Thursday, May 28, 2009

Vista UAC and Dog Food

A few days ago I re-enabled Vista UAC on my development laptop.

Why?

I was developing a few features for Gallio that required being able to perform privilege elevations on Vista.  So unless I got my act together to play nice with UAC, those features were just not going to work!

With reluctance I re-enabled UAC.  Sometimes dog food, while nutritious, contains unpleasant additives.

Teaser

Here's one of the new features from Gallio v3.0.7 in trunk:

image

When certain settings are changed, we show shield buttons:

image 

And of course when clicking on one of those buttons we'll get the standard UAC elevation dialog.  I can't show you that because by design UAC blocks out other applications including SnagIt.

How it works (very briefly)

To display shield buttons, set the Button's FlatStyle to System and then send the BCM_SETSHIELD message to the button using SendMessage.  (Or borrow my ShieldButton class.  Ignore the Mono bits.)

Before performing privilege elevation, check whether it is even needed for the current user.  Here's one way.  A better way might be to examine the Win32 ProcessToken directly.

public static bool CurrentUserHasElevatedPrivileges()
{
    WindowsPrincipal principal = new WindowsPrincipal(WindowsIdentity.GetCurrent());
    return principal.IsInRole(WindowsBuiltInRole.Administrator);
}

To perform privilege elevation, first split the code into two parts: non-privileged and privileged.  The privileged part will have to run in a separate process one way or another.  Then decide how to perform the elevation using one of these options.

  1. Use the COM elevation moniker as in the CoCreateInstanceAsAdmin example to instantiate a COM object within an elevated process provided by the system.  This method is convenient but it requires that you have registered your privileged code as a COMVisible managed class ahead of time.  Consequently, we do not use this method in Gallio which is expected to be xcopy deployable with no prior installation of components required (besides copying files).
  2. Create a separate executable process that contains the privileged code.  Be sure to embed an appropriate application manifest like the following either using the Visual Studio manifest build

    option or mt.exe.

    Our incantation of mt.exe looks a bit like this: "mt.exe -nologo -manifest Elevated.manifest -managedassemblyname:Gallio.Host.Elevated.exe -nodependency -outputresource:Gallio.Host.Elevated.exe;#1".  Keep in mind that if you use mt.exe on a signed assembly that the signature will be invalidated and the assembly will need to be re-signed with "sn.exe -R ...".  You might consider delay-signing the assembly at first, then merging the manifest, then re-signing the assembly.  This way you can tell whether you're working with an assembly with a proper manifest because the original delay-signed copy will fail validation (normally) but the patched and re-signed copy will be good.

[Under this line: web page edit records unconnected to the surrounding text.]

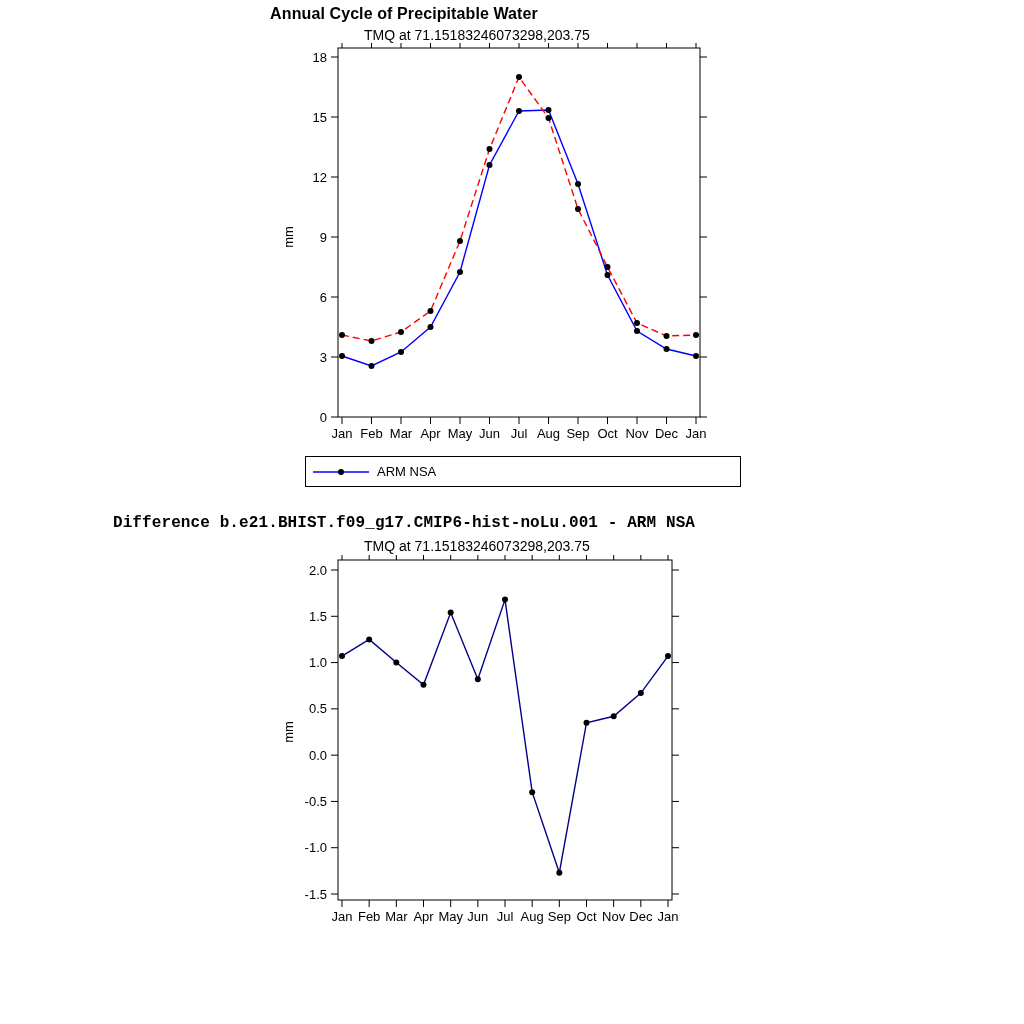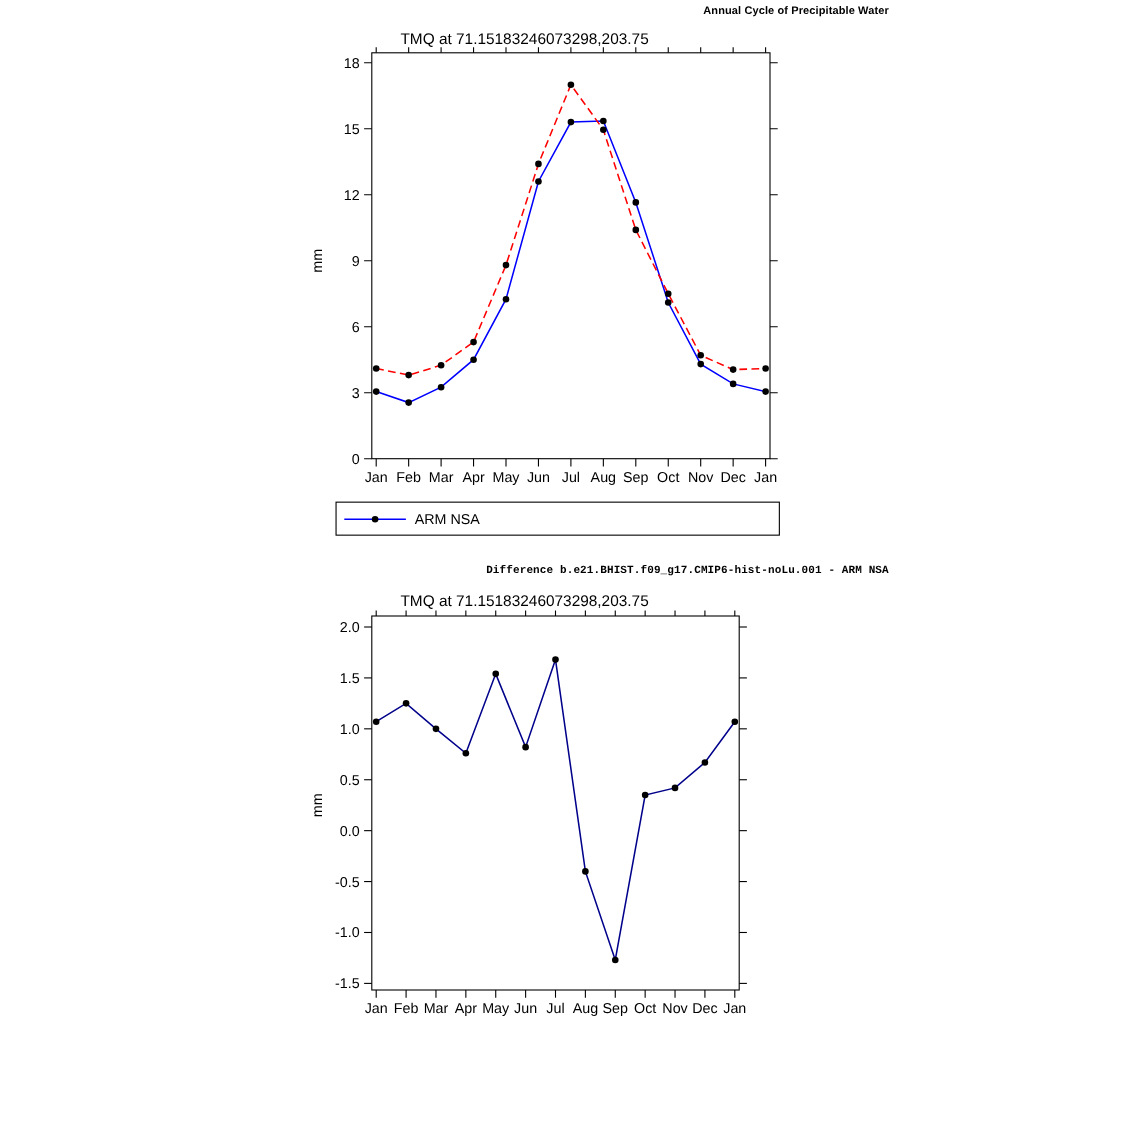--- a/index.html
+++ b/index.html
@@ -5,8 +5,8 @@
   html,body{margin:0;padding:0;background:#ffffff;}
   .page{position:relative;width:1024px;height:1024px;background:#ffffff;overflow:hidden;
         font-family:"Liberation Sans", sans-serif;color:#000;}
-  .title{position:absolute;left:0;width:808px;text-align:right;font-weight:bold;
-         font-size:10px;letter-spacing:0.1px;}
+  .title{position:absolute;left:0;width:808px;text-align:center;font-weight:bold;
+         font-size:16px;letter-spacing:0.1px;}
   .title-top{top:5px;}
   .title-bottom{top:514px;font-family:Liberation Mono, monospace;}
   .subtitle{position:absolute;font-size:14px;margin-left:24px;}

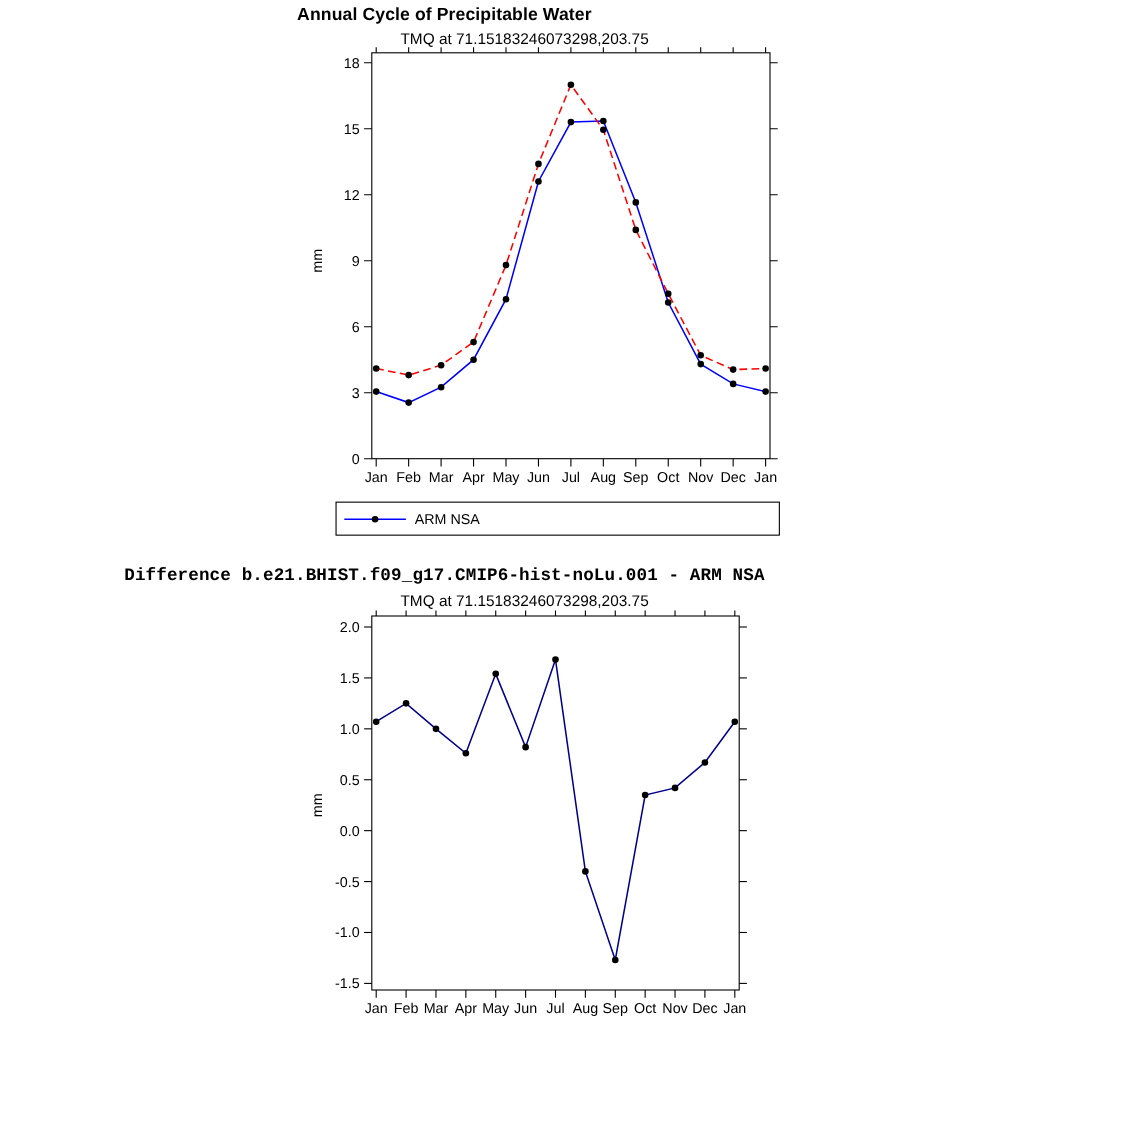--- a/index.html
+++ b/index.html
@@ -16,7 +16,7 @@
   .plot-top{left:280px;top:40px;}
   .plot-bottom{left:280px;top:550px;}
   svg text{font-family:"Liberation Sans", sans-serif;fill:#000;}
-  .legend{position:absolute;left:305px;top:456px;width:404px;border:1px solid #000;
+  .legend{position:absolute;left:305px;top:456px;width:436px;border:1px solid #000;
           background:#fff;padding:4px 4px 4px 4px;box-sizing:border-box;}
   .legend-row{display:flex;align-items:center;gap:5px;height:21px;}
   .legend-label{font-size:13px;white-space:nowrap;}

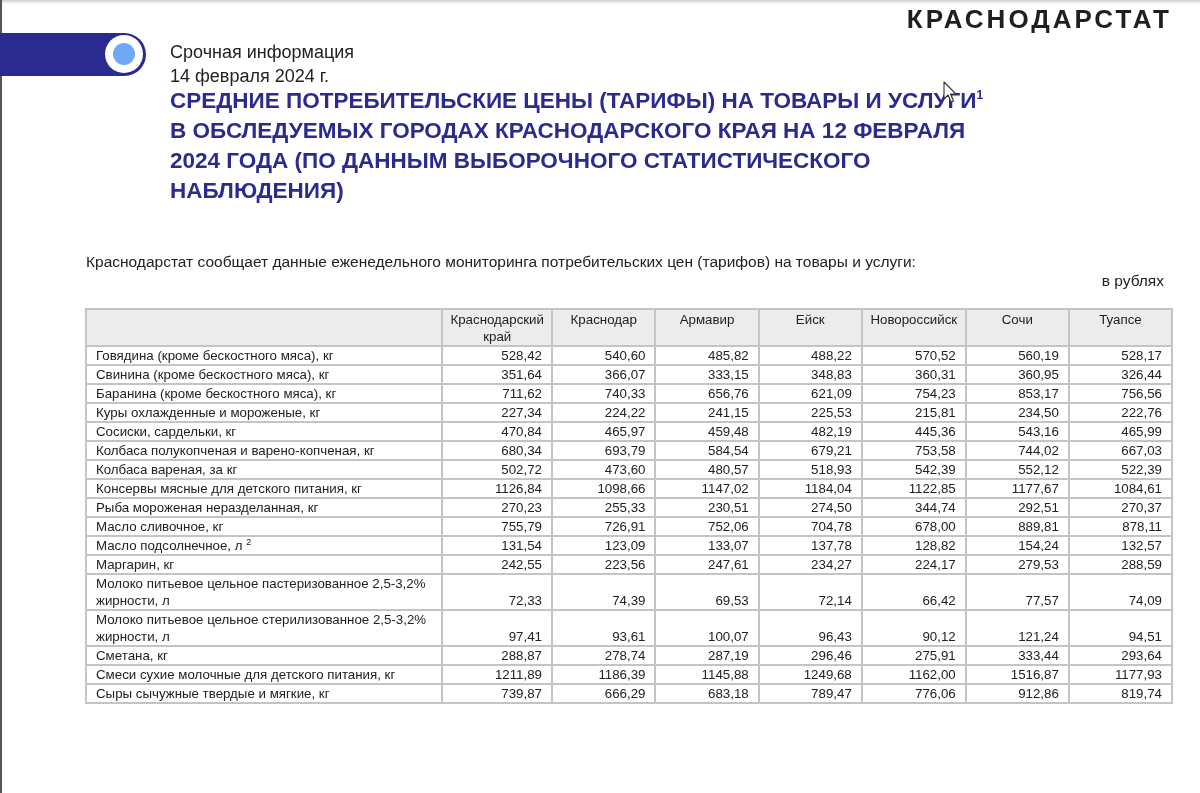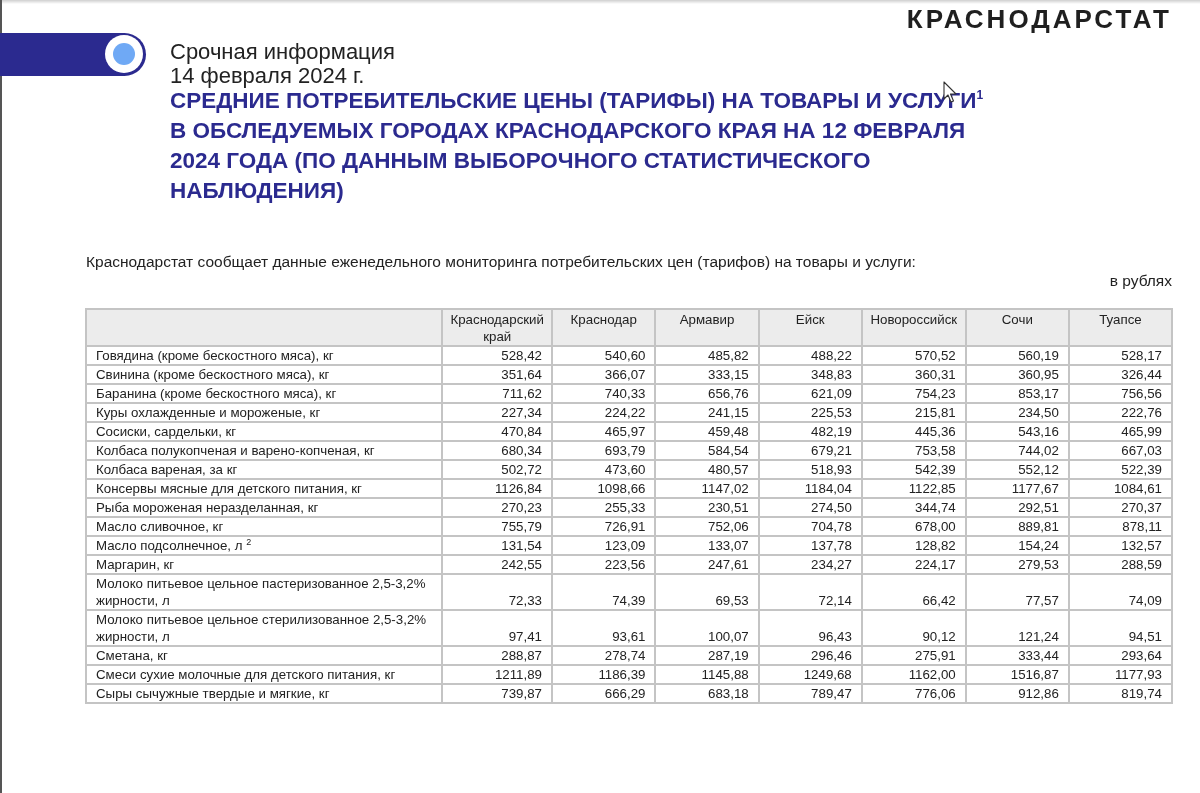--- a/index.html
+++ b/index.html
@@ -38,7 +38,7 @@
   }
   .kicker {
     position: absolute; left: 170px; top: 40px;
-    font-size: 22px; line-height: 24px; color: #222;
+    font-size: 18px; line-height: 24px; color: #222;
   }
   .title {
     position: absolute; left: 170px; top: 86px; width: 820px;

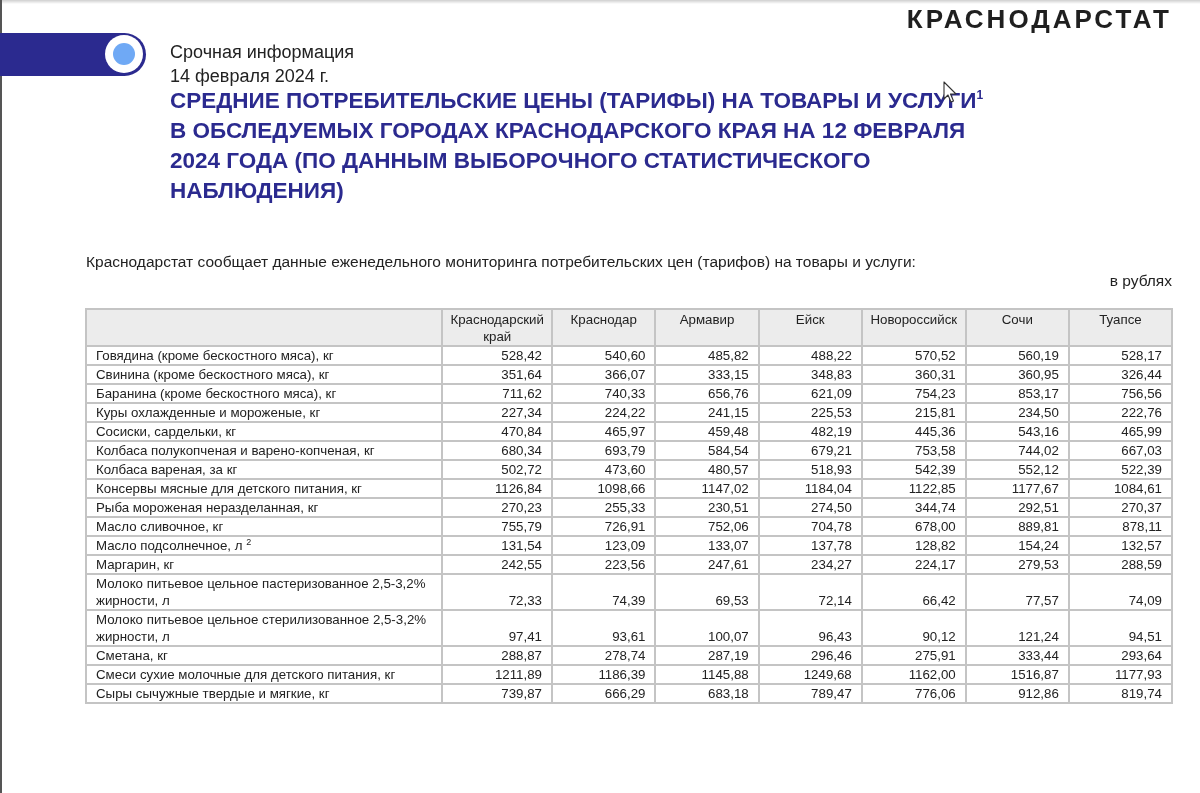--- a/index.html
+++ b/index.html
@@ -54,7 +54,7 @@
     font-size: 15.5px; color: #222;
   }
   .units {
-    position: absolute; right: 28px; top: 272px;
+    position: absolute; right: 36px; top: 272px;
     font-size: 15.5px; color: #222;
   }
   table.prices {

    Here is the Elevated.manifest file that we use for Gallio.Host.Elevated.exe:

  3. <?xml version="1.0" encoding="UTF-8" standalone="yes"?>
      <assembly xmlns="urn:schemas-microsoft-com:asm.v1" manifestVersion="1.0">
      <description>Provides out of process hosting for Gallio components that require privilege elevation.</description>
      <trustInfo xmlns="urn:schemas-microsoft-com:asm.v2">
        <security>
          <requestedPrivileges xmlns="urn:schemas-microsoft-com:asm.v3">
            <requestedExecutionLevel level="requireAdministrator" uiAccess="false"/>
          </requestedPrivileges>
        </security>
      </trustInfo>
    </assembly>

    Launch the privileged process directly being sure to set a few extra properties:

    var processStartInfo = new ProcessStartInfo("PrivilegedApp.exe");
    processStartInfo.Verb = "runas";   // optional if you embedded a manifest
    processStartInfo.UseShellExecute = true;  // mandatory
    processStartInfo.ErrorDialog = true;  // mandatory
    processStartInfo.ErrorDialogOwnerHandle = ownerForm.Handle;  // recommended

Ok, I just glossed over a million little details...

If you are ever in a position to have to perform privilege elevation in a managed application, I highly recommend reading the relevant MSDN articles three times over.